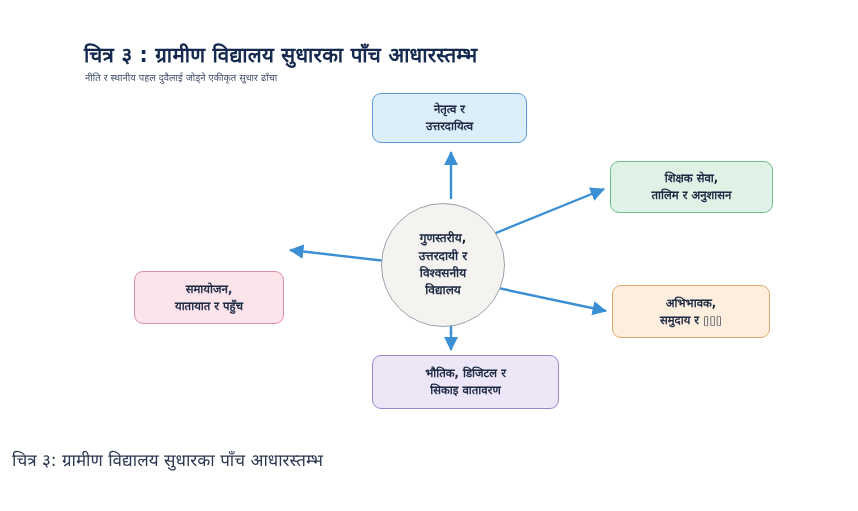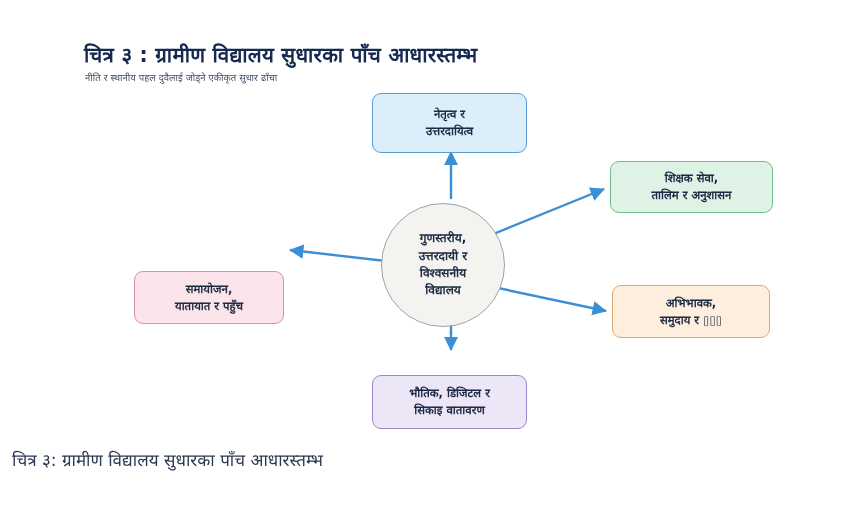--- a/index.html
+++ b/index.html
@@ -94,24 +94,24 @@
   }
   .node-label {
     font-size: 11.5px;
     font-weight: bold;
     color: #1d2a44;
     line-height: 1.45;
     white-space: pre-line;
   }
 
   
-  #node-0 { left: 360px; top: 9px;   width: 155px; height: 60px; }
+  #node-0 { left: 360px; top: 9px;   width: 155px; height: 50px; }
   #node-1 { left: 598px; top: 77px;  width: 163px; height: 52px; }
   #node-2 { left: 600px; top: 201px; width: 158px; height: 53px; }
-  #node-3 { left: 360px; top: 271px; width: 155px; height: 54px; margin-top: 20px; }
+  #node-3 { left: 360px; top: 271px; width: 187px; height: 54px; }
   #node-4 { left: 122px; top: 139px; width: 150px; height: 53px; margin-top: 48px; }
 
   
   .caption {
     position: absolute;
     left: 0;
     top: 448px;
     width: 858px;
     text-align: left;
     font-size: 17px;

» **The problem**
Your answer must consist solely of the lines above between the line holding "-94,24 +94,24 @@" and the line holding "155px; height: 50px;", inclusive, copied exactly.

» **Task response**
@@ -94,24 +94,24 @@
   }
   .node-label {
     font-size: 11.5px;
     font-weight: bold;
     color: #1d2a44;
     line-height: 1.45;
     white-space: pre-line;
   }
 
   
-  #node-0 { left: 360px; top: 9px;   width: 155px; height: 60px; }
+  #node-0 { left: 360px; top: 9px;   width: 155px; height: 50px; }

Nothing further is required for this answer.